Сравните и следующие слова самого Толстого, которыми он объясняет поведение одного трусоватого офицерика: «Он действительно бы был героем, ежели бы из П. попал прямо на бастионы…»
Следует еще отметить, что действие очерка Л. Толстого не только развертывается на фоне чаепитий, еды борща и пр., но и на фоне карточной игры и ее «последствий», нужды в деньгах, лихоимства «величественных» обозных офицеров и пр.
Значит ли это, что рассказ Лескова следует рассматривать как его непосредственный отклик на «Севастополь в августе 1855 года»?
Рассказ Н.С. Лескова «Бесстыдник» написан им вне зависимости от последующего увлечения писателя толстовством. Первоначальное название его было «Медный лоб» (см. письмо Лескова С.Н. Шубинскому от 4 мая 1887 г.[95]
), затем – «Морской капитан с сухой Недны. Рассказ entre chien et loup[96]. (Из беседы в кают-компании)». Рассказ Н.С. Лескова обостряет толстовскую проблему героизма на том же севастопольском материале. Трудно сказать, доведено ли это обострение до внутренней своеобразной полемики с Толстым, но вот что ясно: Н.С. Лесков воспользовался толстовской концепцией героизма, чтобы создать интригующую моральную загадку в своем произведении. В отличие от прямого морализирования «в лоб» у Толстого, Лесков очень часто превращает мораль в элемент литературной интриги, и это делает его одним из своеобразнейших писателей в мировой литературе[97].Особенности поэтики произведений Н.С. Лескова
Лесков, безусловно, писатель первого ряда. Значение его постепенно растет в нашей литературе: возрастает его влияние на литературу, возрастает интерес к нему читателей. Однако назвать его классиком русской литературы трудно. Он изумительный экспериментатор, породивший целую волну таких же экспериментаторов в русской литературе, – экспериментатор озорной, иногда раздраженный, иногда веселый, а вместе с тем и чрезвычайно серьезный, ставивший себе большие воспитательные цели, во имя которых он и вел свои эксперименты.

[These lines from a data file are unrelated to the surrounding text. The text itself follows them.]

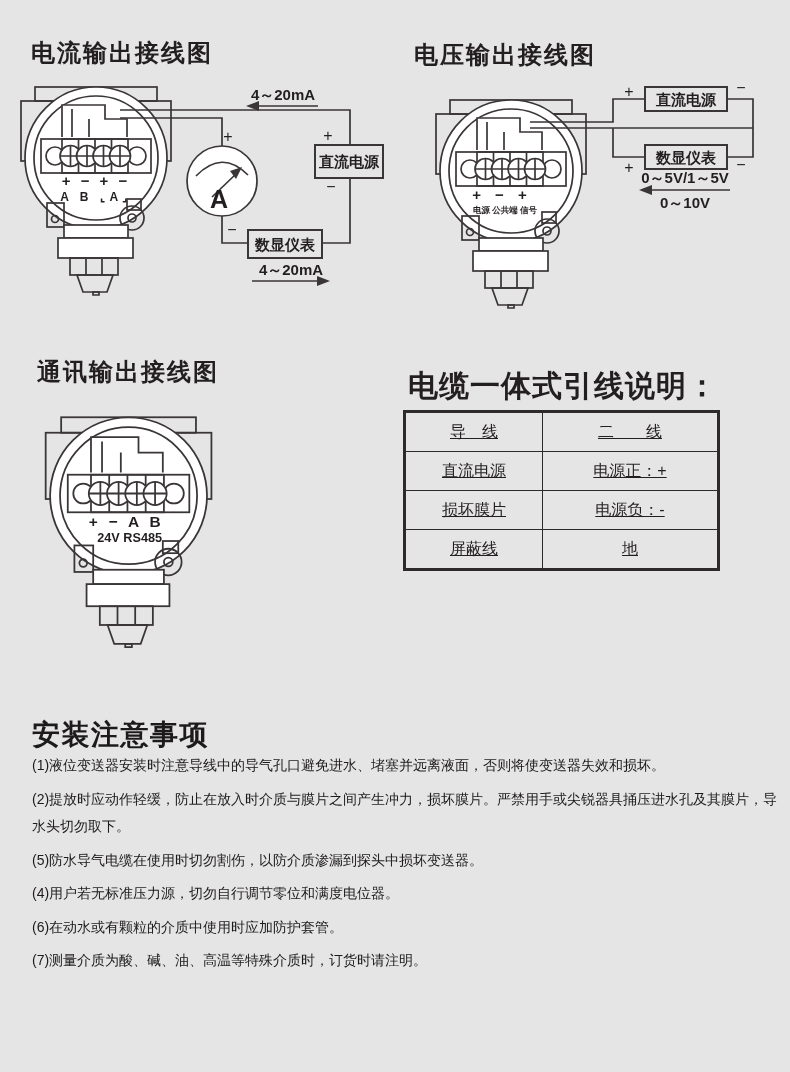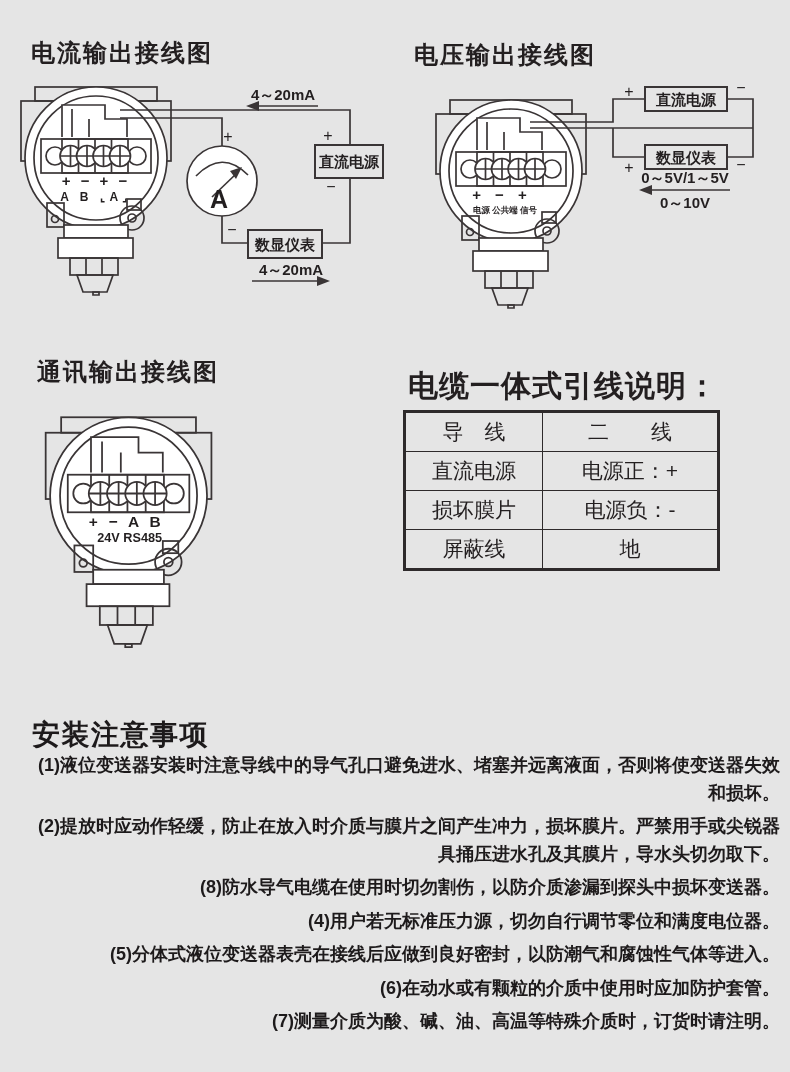"导 线" .cable-table td { font-size: 21px -> 16px; text-decoration: none -> underline }
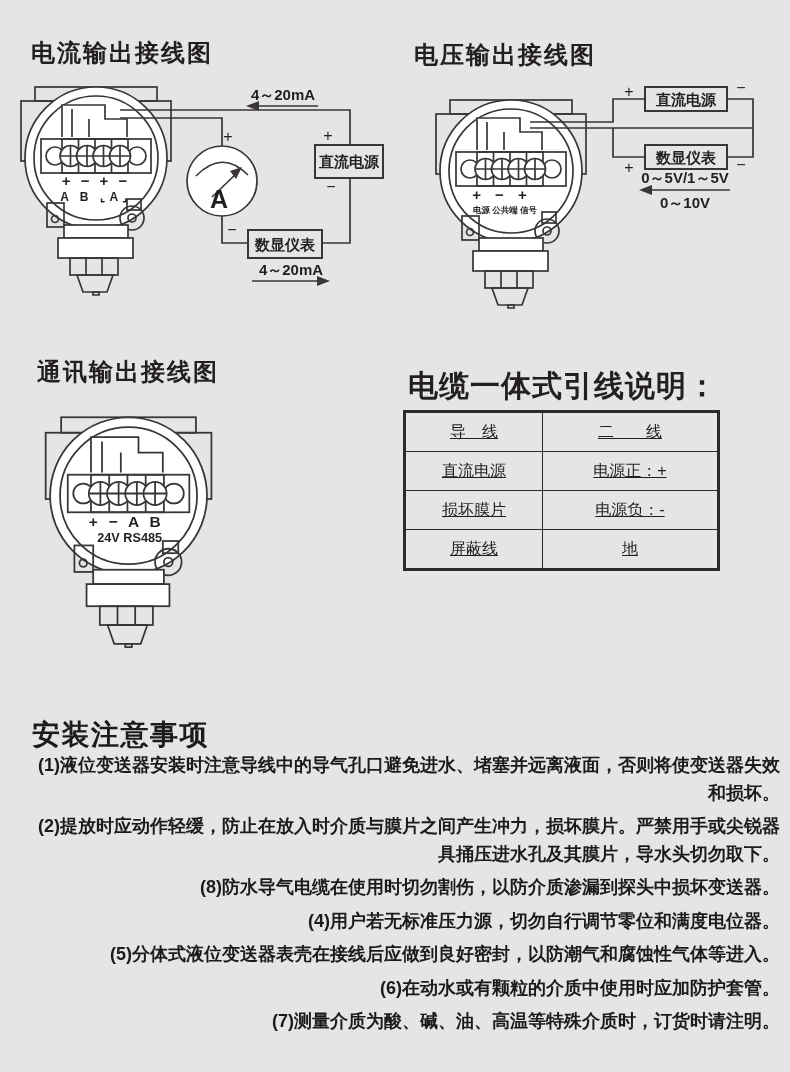"(1)液位变送器安装时注意导线中的导气孔口避免进水、堵塞并远离液面，否则将使变送" .notes { font-size: 18px -> 14px; font-weight: 700 -> 400; text-align: right -> none }
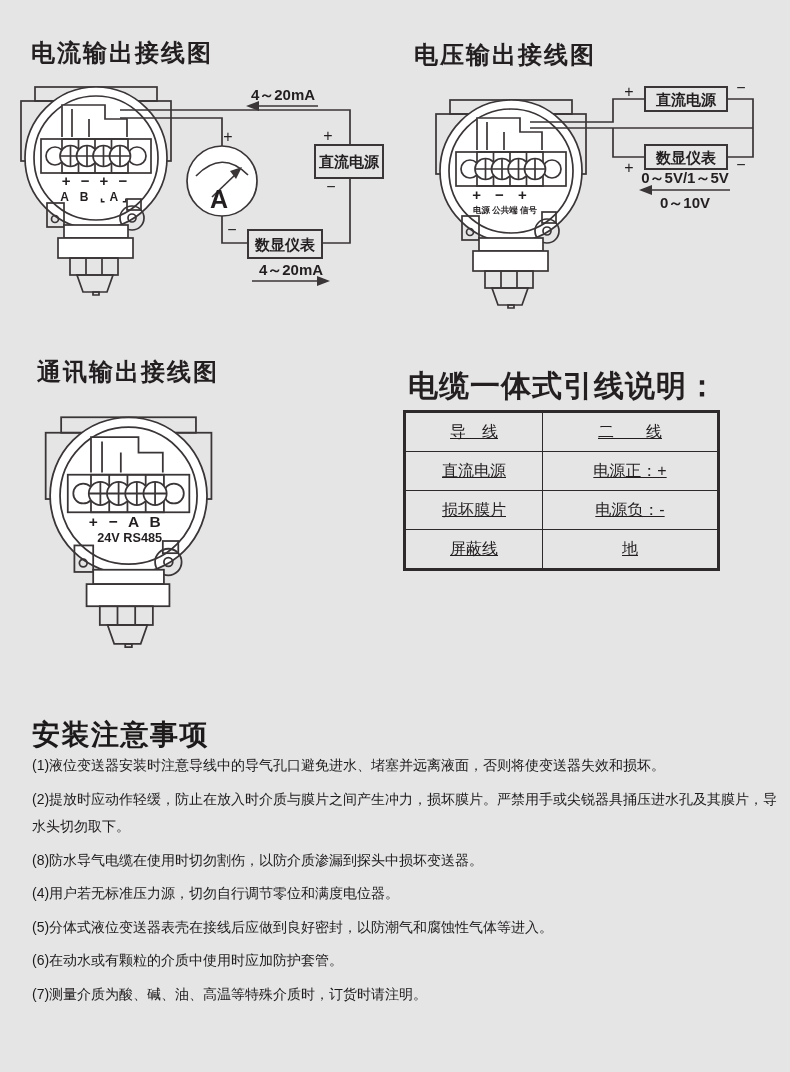"(8)防水导气电缆在使用时切勿割伤，以防介质渗漏到探头中损坏变送器。" p { text: 8 -> 5 }
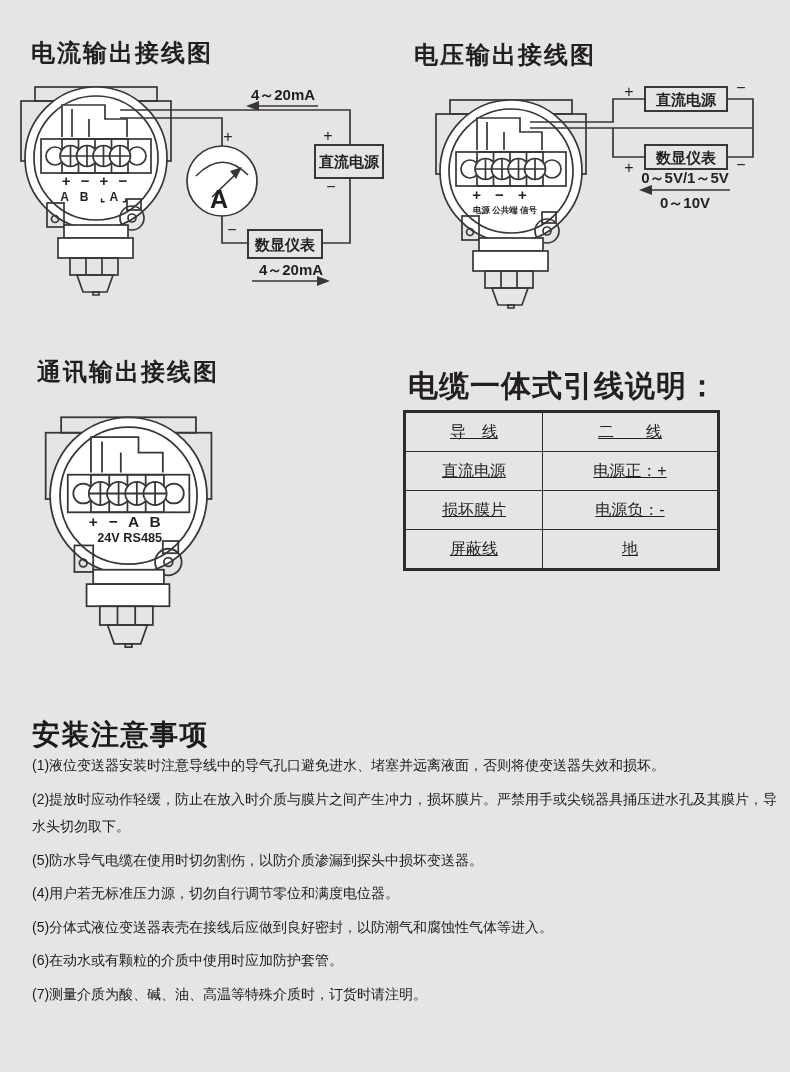"(5)分体式液位变送器表壳在接线后应做到良好密封，以防潮气和腐蚀性气体等进入。" p { html: <p>(5)分体式液位变送器表壳在接线后应做到良好密封，以防潮气和腐蚀性气体等进入。</p> -> none }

Первое, на что я хочу обратить внимание, – это на поиски Лесковым в области литературных жанров. Он все время ищет, пробует свои силы в новых и новых жанрах, часть которых берет из «деловой» письменности, из литературы журнальной, газетной или научной прозы.
Очень многие из произведений Лескова имеют под своими названиями жанровые определения, которые им дает Лесков, как бы предупреждая читателя о необычности их формы для «большой литературы»: «автобиографическая заметка», «авторское признание», «открытое письмо», «биографический очерк» («Алексей Петрович Ермолов»), «фантастический рассказ» («Белый орел»), «общественная заметка» («Большие брани»), «маленький фельетон», «заметки о родовых прозвищах» («Геральдический туман»), «семейная хроника» («Захудалый род»), «наблюдения, опыты и приключения» («Заячий ремиз»), «картинки с натуры» («Импровизаторы» и «Мелочи архиерейской жизни»), «из народных легенд
Лесков как бы избегает обычных для литературы жанров. Если он даже пишет роман, то в качестве жанрового определения ставит в подзаголовке «роман в трех книжках» («Некуда»), давая этим понять читателю, что это не совсем роман, а роман чем-то необычный. Если он пишет рассказ, то и в этом случае он стремится как-то отличить его от обычного рассказа – например: «рассказ на могиле» («Тупейный художник»).
Лесков как бы хочет сделать вид, что его произведения не принадлежат к серьезной литературе и что они написаны так – между делом, написаны в малых формах, принадлежат к низшему роду литературы. Это не только результат очень характерной для русской литературы особой «стыдливости формы», но желание, чтобы читатель не видел в его произведениях нечто законченное, «не верил» ему как автору и сам додумывался до нравственного смысла его произведения. При этом Лесков разрушает жанровую форму своих произведений, как только они приобретают какую-то жанровую традиционность, могут быть восприняты как произведения «обычной» и высокой литературы, «Здесь бы и надлежало закончить повествование», но… Лесков его продолжает, уводит в сторону, передает другому рассказчику и пр.